Wierzycka explained how CPS is only the administration arm of Net1 in terms of processing.

“That is hardly where they make their money,” she said. “The stated objective of Net1 is to use their technologies they have as an enabler to sell financial services to the poor.

“They have exploited that CPS contract that was awarded to them in 2012 and then withdrawn, but they were allowed to perform that contract for the subsequent three years, to literally cross sell micro loans, insurance products, airtime and electricity to the grant recipients."

She said that the service fee (or interest) on their micro loans ranges from 164% to 280%. “We really are talking about preying on the poor,” she said.

Wierzycka has been investigating the CPS saga for some time now, writing analysis stories on Daily Maverick on the topic.

Explaining why the war just begun, she said: “This ruling does not prohibit it from doing what they’ve been doing to date: which has been to market and sell all these financial services.

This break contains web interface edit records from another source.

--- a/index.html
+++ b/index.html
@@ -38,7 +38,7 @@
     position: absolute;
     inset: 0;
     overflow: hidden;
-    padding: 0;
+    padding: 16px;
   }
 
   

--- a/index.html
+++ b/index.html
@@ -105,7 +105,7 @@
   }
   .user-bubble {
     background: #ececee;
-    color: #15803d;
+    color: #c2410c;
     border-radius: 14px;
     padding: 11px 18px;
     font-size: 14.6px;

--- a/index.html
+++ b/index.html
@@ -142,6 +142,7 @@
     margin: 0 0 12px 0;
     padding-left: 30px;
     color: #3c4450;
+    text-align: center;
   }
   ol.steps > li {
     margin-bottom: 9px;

“They have a much bigger game on the table. They are in the process of buying a stake in Blue Label, which is a company in the process of buying 45% of Cell C. So the stated intention of Net1 is to use this kind of cellphone technology to continue to flog these financial services, but now to broaden their audience away from just grant recipients to all low-income earners in South Africa.”

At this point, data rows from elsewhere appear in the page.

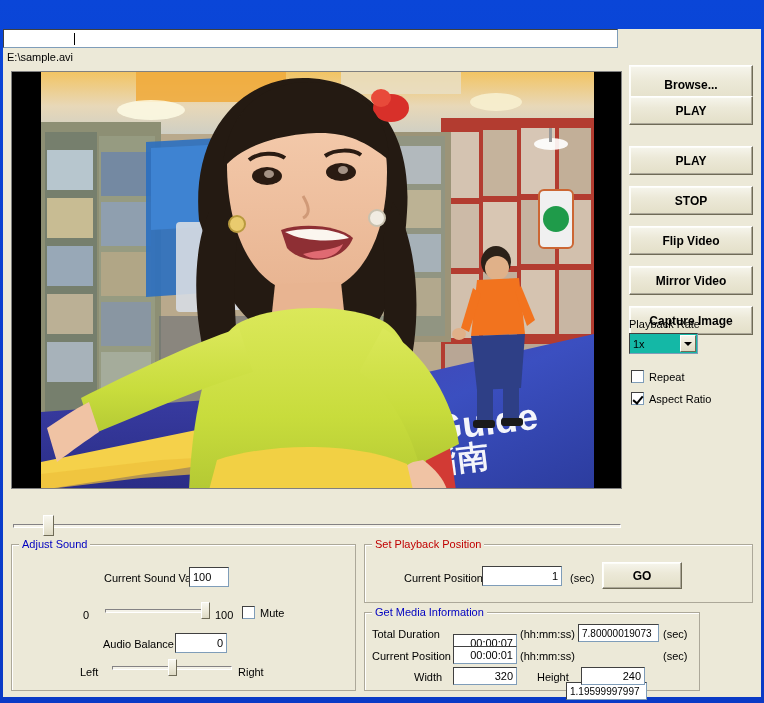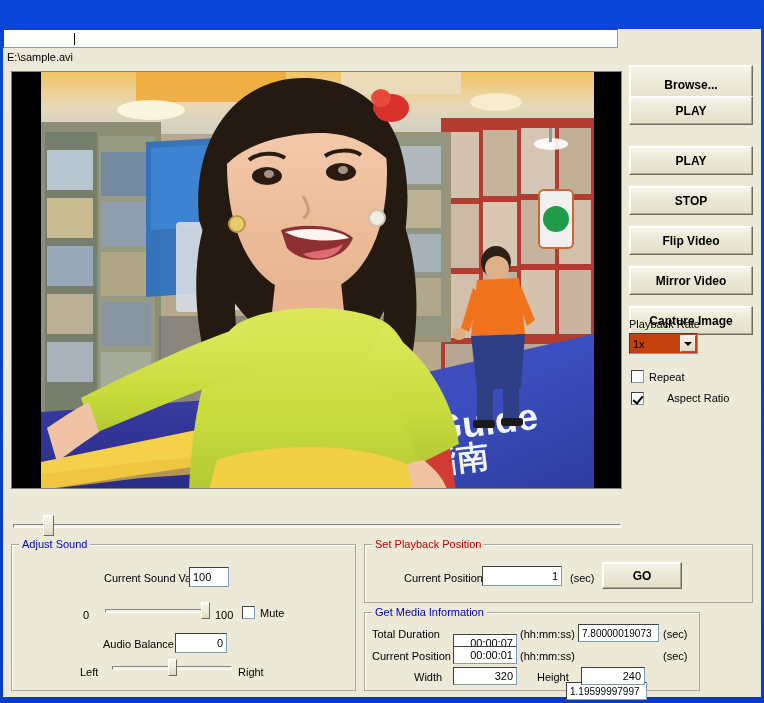--- a/index.html
+++ b/index.html
@@ -119,7 +119,7 @@
 
   
   .combo{
-    position:absolute;background:#c2410c;
+    position:absolute;background:#14b8a6;
     border:1px solid #7f9db9;border-top-color:#404040;border-left-color:#404040;
     box-sizing:border-box;display:flex;align-items:center;
     font-size:11px;font-family:"Liberation Sans",sans-serif;padding-left:3px;

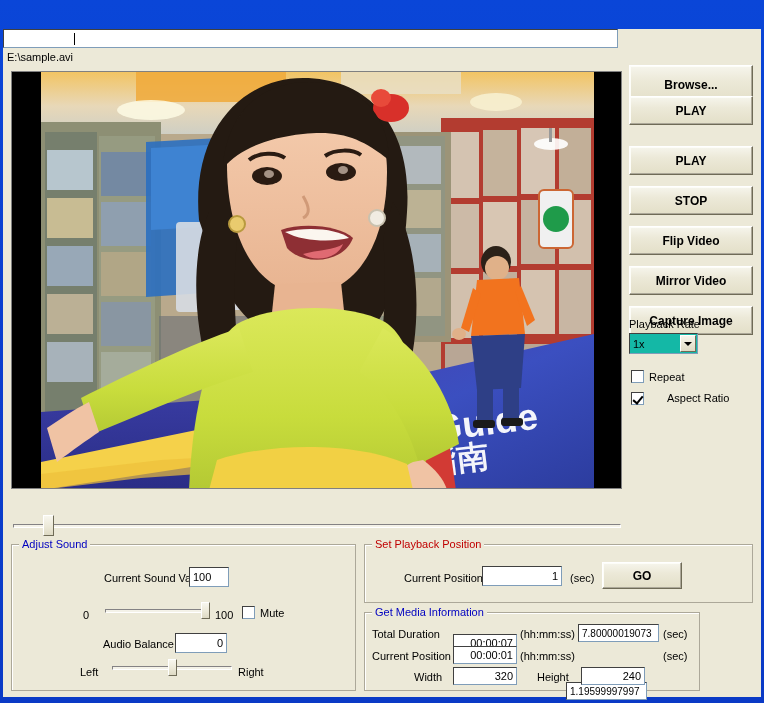--- a/index.html
+++ b/index.html
@@ -378,7 +378,7 @@
       <span class="lbl">Repeat</span>
     </div>
 
-    <div style="position:absolute;left:628px;top:363px;display:flex;align-items:flex-start;gap:23px;">
+    <div style="position:absolute;left:628px;top:363px;display:flex;align-items:center;gap:5px;">
       <span class="cb checked"></span>
       <span class="lbl">Aspect Ratio</span>
     </div>

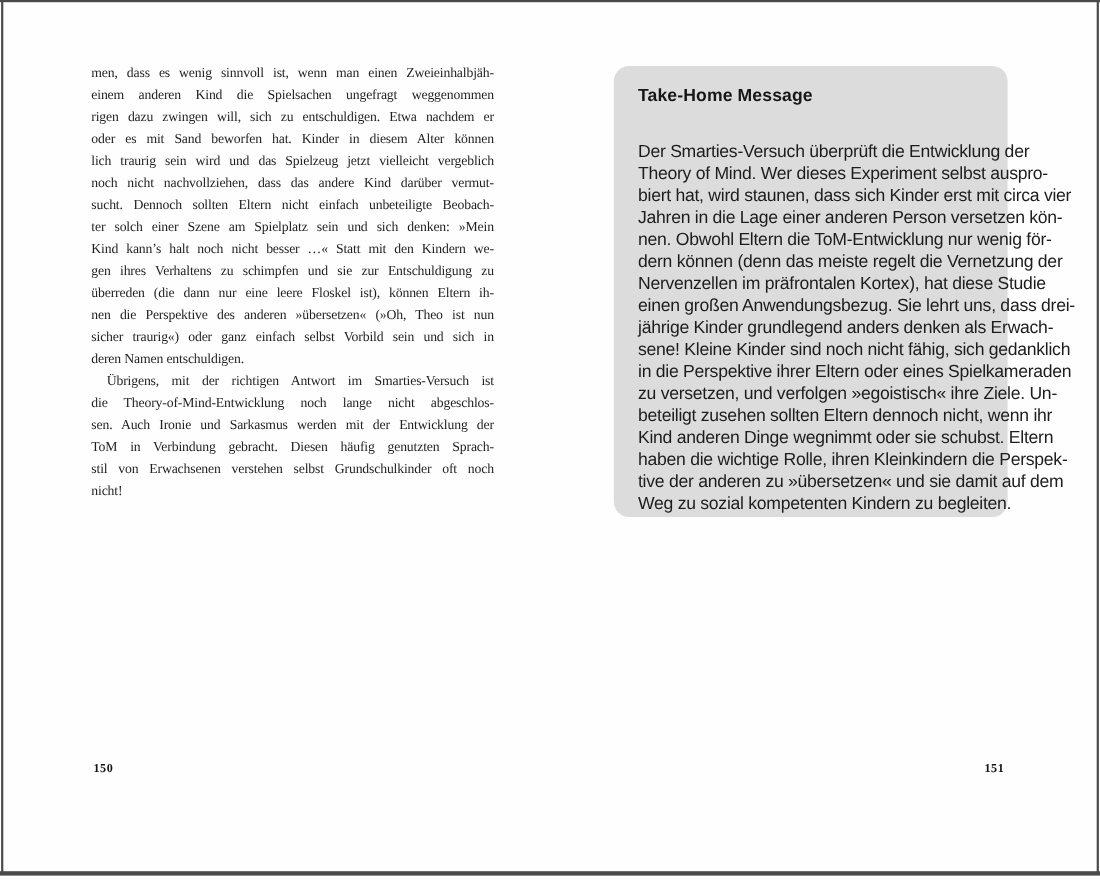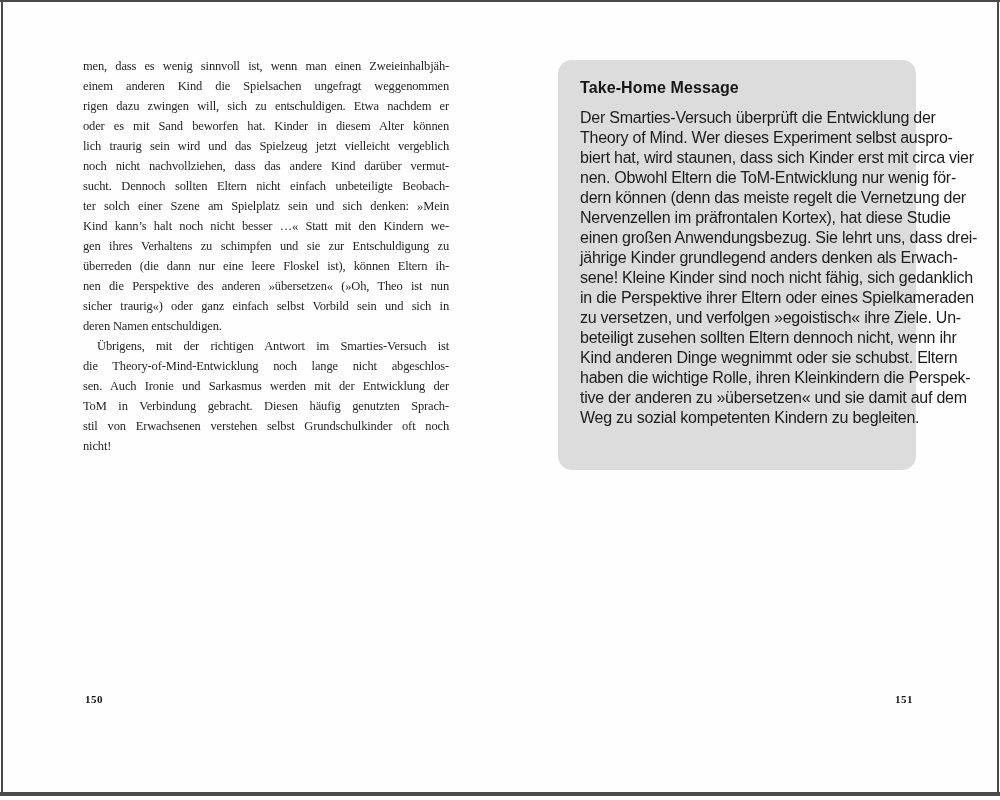--- a/index.html
+++ b/index.html
@@ -43,7 +43,7 @@
     color:#1c1c1c;
   }
   .thm-title {
-    margin:0 0 10px 0; font-size:16px; font-weight:bold;
+    margin:0 0 31px 0; font-size:16px; font-weight:bold;
     line-height:20px; color:#161616; letter-spacing:0.1px;
   }
   .thm-body {

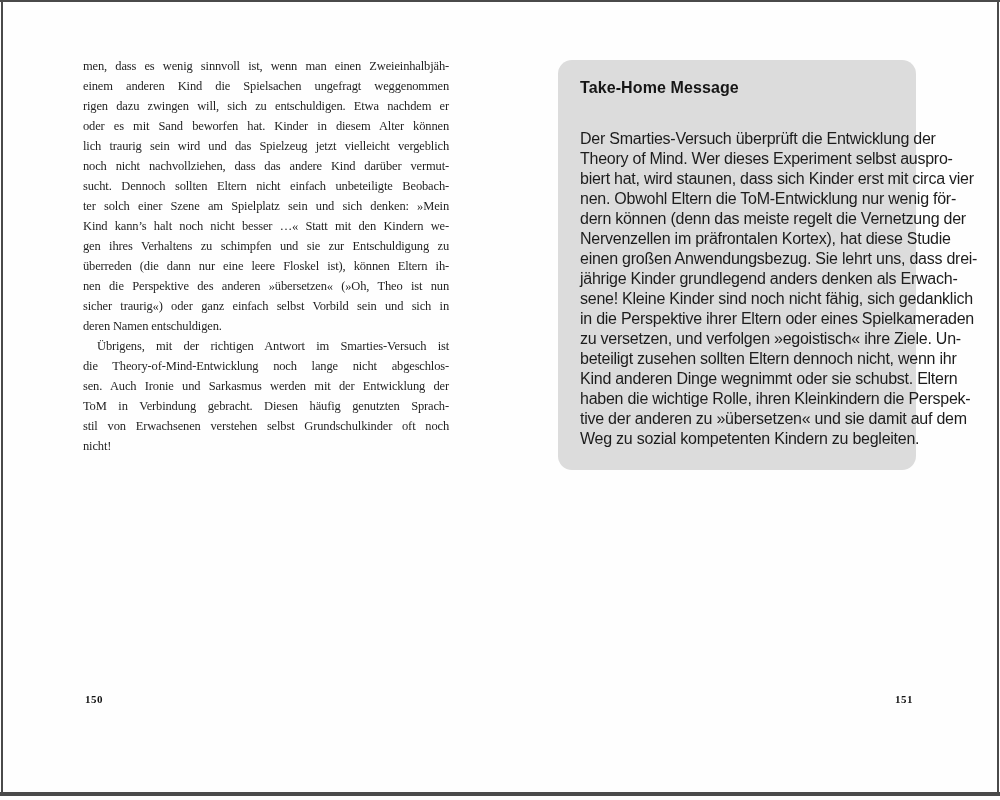--- a/index.html
+++ b/index.html
@@ -95,6 +95,7 @@
         <div class="line">Der Smarties-Versuch überprüft die Entwicklung der</div>
         <div class="line">Theory of Mind. Wer dieses Experiment selbst auspro-</div>
         <div class="line">biert hat, wird staunen, dass sich Kinder erst mit circa vier</div>
+        <div class="line">Jahren in die Lage einer anderen Person versetzen kön-</div>
         <div class="line">nen. Obwohl Eltern die ToM-Entwicklung nur wenig för-</div>
         <div class="line">dern können (denn das meiste regelt die Vernetzung der</div>
         <div class="line">Nervenzellen im präfrontalen Kortex), hat diese Studie</div>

Wierzycka said the CPS story is highly ring-fenced, which is why she started looking at the shareholders of Net1.

“The one is the World Bank’s IFC and they are very embarrassed about the fact that they didn’t realise what this company was up to. The other shareholder is Allan Gray.

“Between them, they really hold the bulk of the shares.

“When you look at someone like Allan Gray, the money that they invested in Net1 – it’s your money, it’s retirement fund money. So it’s the average South African who is propping up this Net1, which has been very busy, very happily and merrily exploiting the poorest strata of society. 

“It didn’t help matters that 96% of grant recipients are women and 12 million out of 17 million grants paid are children’s grants paid of R380 a month.

“We really are talking about exploiting the most vulnerable people in the society. They are also not financially literate, so it is very easy to exploit them.”

She said shareholders have stated policies of economic, social and governance factors that they take into account when making investment decisions and that is what they market to investors.

“They need to step up and live up to what they say in those policies. They can influence this board of directors and the management team at Net1 and prohibit them from engaging in those practices – or at least regulate the way they do business. 

“They have got that power and we will see them stepping in – they really have no choice. Their shareholdings are such that they can’t sell these shares. So they have to intervene.

“As much as we manage money – and the sums of money are huge – you can never forget that that money represents the savings of the average South African. We are merely custodians of that money.”

Wierzycka wants to see more regulation of the sector.

“Unless they start getting regulated – it’s not CPS, it’s all the other subsidiary companies within Net1 – until the regulators step in and start looking at what is happening in those companies, that exploitation of the poor will continue, just not on a grand scale.

“This company wouldn’t be able to do what it does without being enabled through regulation. You have the Reserve Bank, which regulates Grindrod Bank, you have the Financial Services Board, which regulates the life insurance company which they own, you have the National Credit Regulator, which regulates the provision of microloans. All these people need to step up to the table to make sure this company operates within very narrow parameters.”

In addition, Wierzycka wants to see more financial literacy.

“The broader financial services industry should step up and – instead of donating money in arbitrary ways – maybe donate money into education programmes, which can reach that broader audience, just out of pure social good.”